Some have argued that paying for online access is the only way to survive, while others are adamant that pay walls drive down circulation and make newspapers less attractive to advertisers.
News will adopt a Wall Street Journal-style ‘freemium’ model for the three newspapers, under which general news will remain free but premium content – such as investigative journalism, work by specialist writers and certain columnists – will be locked behind a pay wall.
It will cost $2.95 a week for a digital subscription to The Australian for an iPad or Android tablet app, website and a mobile site. This package, plus a six-day print subscription, will cost $7.95 a week.
Fairfax, the publisher of The Age and The Sydney Morning Herald, is expected to follow suit and eventually charge for some specialist content online.
Industry analysts say it’s too early to say if pay walls can save newspapers in Australia.
“I don’t think this is coming from a business model that is ‘We are pretty sure this will work.’ I think it’s driven more by the sense that the existing strategies are unsustainable in the long term,” said Terry Flew, Professor of Media and Communications at the Queensland University of Technology.
“They are taking a punt that the iPad and the tablets offer a new opportunity for the subscription model, a variant of the model of getting the newsagent to throw the newspaper over the fence – except now it arrives in your inbox or your iPad.”
The Wall Street Journal model was seen as pretty successful but many other attempts to charge for material that was previously free had ended in failure, he said.
“The number of readers of the UK Times online fell by almost 90% when the pay wall was introduced,” Professor Flew said. “The Financial Review has not made a real success of its online subscription strategy and many would argue that the price points have been set far too high.”
“Subscribing to the AFR online costs four times as much as does getting The Economist and whether the AFR gives you four times the value for money is a moot point,” he said.
Charging for general material that was freely available on the ABC or the BBC was pointless but News could be banking on the idea that readers of The Australian will pay for access to beloved columnists.
“But thinking about tabloids like the Telegraph and the Herald Sun, are people going to pay a premium to get Piers Akerman online? I don’t know. It’s hard for me to envisage but then I haven’t been a successful newspaper publisher and Rupert Murdoch has so maybe I am missing something.”
Louise Wiliiams, Senior Lecturer at the Australian Centre for Independent Journalism at the University of Technology, Sydney, said readers may be willing to pay for previously free content on a tablet or a phone, but not at their workstation computer.
“We started the internet with an expectation things would be free. We started phones and iPads with an expectation you pay,” she said.

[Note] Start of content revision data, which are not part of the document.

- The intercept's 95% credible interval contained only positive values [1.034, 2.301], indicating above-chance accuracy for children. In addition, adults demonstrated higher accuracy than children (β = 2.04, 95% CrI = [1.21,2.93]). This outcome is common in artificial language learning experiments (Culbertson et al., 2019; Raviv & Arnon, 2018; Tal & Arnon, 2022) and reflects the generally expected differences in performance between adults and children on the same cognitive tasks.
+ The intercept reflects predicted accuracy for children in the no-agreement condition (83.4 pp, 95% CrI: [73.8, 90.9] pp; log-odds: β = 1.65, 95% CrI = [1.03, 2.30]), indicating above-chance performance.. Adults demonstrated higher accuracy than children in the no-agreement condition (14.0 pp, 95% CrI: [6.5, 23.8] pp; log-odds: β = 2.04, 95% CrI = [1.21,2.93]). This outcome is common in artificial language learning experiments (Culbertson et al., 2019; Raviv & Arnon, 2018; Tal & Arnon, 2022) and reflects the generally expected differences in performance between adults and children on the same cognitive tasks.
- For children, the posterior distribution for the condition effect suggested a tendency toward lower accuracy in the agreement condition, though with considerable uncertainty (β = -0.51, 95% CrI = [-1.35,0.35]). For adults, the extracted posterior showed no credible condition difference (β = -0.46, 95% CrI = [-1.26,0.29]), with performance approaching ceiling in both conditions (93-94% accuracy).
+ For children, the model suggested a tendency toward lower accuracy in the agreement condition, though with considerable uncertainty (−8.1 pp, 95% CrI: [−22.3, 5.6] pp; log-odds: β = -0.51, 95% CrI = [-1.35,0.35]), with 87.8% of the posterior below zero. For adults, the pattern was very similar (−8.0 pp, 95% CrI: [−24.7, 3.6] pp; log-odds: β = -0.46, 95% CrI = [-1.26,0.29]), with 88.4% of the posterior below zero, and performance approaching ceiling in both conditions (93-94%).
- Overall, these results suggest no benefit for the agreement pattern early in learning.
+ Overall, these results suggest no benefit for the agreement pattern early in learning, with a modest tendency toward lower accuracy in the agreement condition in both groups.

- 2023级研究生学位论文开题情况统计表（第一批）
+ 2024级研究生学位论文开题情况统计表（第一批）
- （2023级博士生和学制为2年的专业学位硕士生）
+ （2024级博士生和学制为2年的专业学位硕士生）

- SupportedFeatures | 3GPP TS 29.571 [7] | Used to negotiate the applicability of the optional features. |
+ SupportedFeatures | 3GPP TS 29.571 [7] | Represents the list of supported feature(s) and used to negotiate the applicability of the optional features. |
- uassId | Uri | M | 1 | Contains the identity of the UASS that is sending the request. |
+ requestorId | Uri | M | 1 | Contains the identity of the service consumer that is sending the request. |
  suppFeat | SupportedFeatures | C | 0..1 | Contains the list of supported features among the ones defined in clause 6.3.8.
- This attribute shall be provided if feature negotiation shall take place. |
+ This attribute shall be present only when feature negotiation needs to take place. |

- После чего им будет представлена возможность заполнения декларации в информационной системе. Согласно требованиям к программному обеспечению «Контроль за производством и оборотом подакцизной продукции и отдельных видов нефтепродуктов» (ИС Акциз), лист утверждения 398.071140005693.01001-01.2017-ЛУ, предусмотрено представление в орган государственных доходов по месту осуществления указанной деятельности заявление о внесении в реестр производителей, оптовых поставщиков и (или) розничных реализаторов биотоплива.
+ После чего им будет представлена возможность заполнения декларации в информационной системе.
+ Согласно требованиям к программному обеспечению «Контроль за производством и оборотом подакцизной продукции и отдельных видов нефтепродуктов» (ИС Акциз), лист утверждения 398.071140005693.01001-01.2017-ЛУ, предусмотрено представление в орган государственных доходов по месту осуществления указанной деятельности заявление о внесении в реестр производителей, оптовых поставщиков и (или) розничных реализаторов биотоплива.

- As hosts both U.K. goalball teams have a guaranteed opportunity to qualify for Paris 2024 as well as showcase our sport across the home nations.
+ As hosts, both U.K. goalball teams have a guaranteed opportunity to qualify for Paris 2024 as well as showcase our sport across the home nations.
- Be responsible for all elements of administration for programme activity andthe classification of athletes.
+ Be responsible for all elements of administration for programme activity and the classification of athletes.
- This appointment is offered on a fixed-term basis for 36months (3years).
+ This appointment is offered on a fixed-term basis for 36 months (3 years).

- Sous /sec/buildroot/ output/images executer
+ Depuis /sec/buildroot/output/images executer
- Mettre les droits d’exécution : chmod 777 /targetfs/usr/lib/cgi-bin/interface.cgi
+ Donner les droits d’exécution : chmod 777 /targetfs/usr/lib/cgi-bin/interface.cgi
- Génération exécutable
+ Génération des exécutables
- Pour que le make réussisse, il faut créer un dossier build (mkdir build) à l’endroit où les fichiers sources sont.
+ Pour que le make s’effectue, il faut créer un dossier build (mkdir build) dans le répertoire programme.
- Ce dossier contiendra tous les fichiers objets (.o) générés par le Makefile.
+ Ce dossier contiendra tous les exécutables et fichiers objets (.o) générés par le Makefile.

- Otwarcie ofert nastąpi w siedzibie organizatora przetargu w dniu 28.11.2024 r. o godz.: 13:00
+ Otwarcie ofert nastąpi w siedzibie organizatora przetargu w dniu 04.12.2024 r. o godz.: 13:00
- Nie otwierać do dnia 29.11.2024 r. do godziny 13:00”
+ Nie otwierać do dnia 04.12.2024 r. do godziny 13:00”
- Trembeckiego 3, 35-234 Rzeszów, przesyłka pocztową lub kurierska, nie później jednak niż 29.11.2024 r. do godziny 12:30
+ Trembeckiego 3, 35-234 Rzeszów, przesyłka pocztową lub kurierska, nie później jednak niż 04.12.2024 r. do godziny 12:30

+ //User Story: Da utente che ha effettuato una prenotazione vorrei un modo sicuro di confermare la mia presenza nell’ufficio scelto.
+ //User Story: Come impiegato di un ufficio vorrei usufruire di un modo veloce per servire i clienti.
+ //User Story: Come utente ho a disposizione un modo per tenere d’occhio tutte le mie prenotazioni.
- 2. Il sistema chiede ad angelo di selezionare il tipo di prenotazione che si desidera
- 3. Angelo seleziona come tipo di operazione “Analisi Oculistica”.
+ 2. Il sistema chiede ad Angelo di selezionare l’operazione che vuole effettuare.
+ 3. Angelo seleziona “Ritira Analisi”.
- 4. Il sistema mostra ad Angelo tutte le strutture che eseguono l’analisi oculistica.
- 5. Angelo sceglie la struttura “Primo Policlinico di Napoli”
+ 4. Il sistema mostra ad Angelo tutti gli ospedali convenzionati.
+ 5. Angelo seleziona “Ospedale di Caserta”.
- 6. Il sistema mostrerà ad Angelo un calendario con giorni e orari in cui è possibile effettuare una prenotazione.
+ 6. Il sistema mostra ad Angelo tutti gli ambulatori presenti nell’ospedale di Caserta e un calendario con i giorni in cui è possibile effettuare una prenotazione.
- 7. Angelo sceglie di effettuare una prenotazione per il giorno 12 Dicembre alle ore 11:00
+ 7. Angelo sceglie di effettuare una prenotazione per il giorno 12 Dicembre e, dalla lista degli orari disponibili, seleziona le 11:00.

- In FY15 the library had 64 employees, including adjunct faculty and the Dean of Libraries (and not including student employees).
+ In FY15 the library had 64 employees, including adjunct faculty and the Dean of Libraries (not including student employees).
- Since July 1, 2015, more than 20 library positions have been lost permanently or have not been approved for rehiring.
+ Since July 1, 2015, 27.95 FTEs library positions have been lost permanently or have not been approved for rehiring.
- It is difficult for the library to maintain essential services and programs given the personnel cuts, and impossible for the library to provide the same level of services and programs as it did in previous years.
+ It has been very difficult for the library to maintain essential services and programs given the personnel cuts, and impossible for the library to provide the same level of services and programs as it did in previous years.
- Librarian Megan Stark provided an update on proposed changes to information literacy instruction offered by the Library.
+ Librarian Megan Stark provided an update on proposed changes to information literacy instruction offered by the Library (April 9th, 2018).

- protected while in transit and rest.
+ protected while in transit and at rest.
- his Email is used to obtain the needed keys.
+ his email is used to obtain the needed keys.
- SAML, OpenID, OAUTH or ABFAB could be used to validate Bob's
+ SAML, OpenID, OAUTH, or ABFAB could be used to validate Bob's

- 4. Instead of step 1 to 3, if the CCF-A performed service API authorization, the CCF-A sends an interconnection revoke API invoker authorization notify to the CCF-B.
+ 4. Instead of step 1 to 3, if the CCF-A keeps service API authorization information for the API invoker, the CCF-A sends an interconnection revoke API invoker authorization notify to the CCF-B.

“You will be able to put a costed app up for those devices because people expect to pay.”
She described putting tabloid content behind a pay wall as “nuts”.
“What you have at the other end of the market is this move to free TV (such as Freeview), right across the board.”
She pointed to the Guardian, which has grown its readership to 49 million through innovative reporting techniques such as data mining, crowd sourcing and visual reporting.
However, Professor Flew said the Guardian was still struggling.
“If you look at the losses the Guardian Media Group is having, that would be a cautionary tale. They are not making much money out of that 49 million readership.”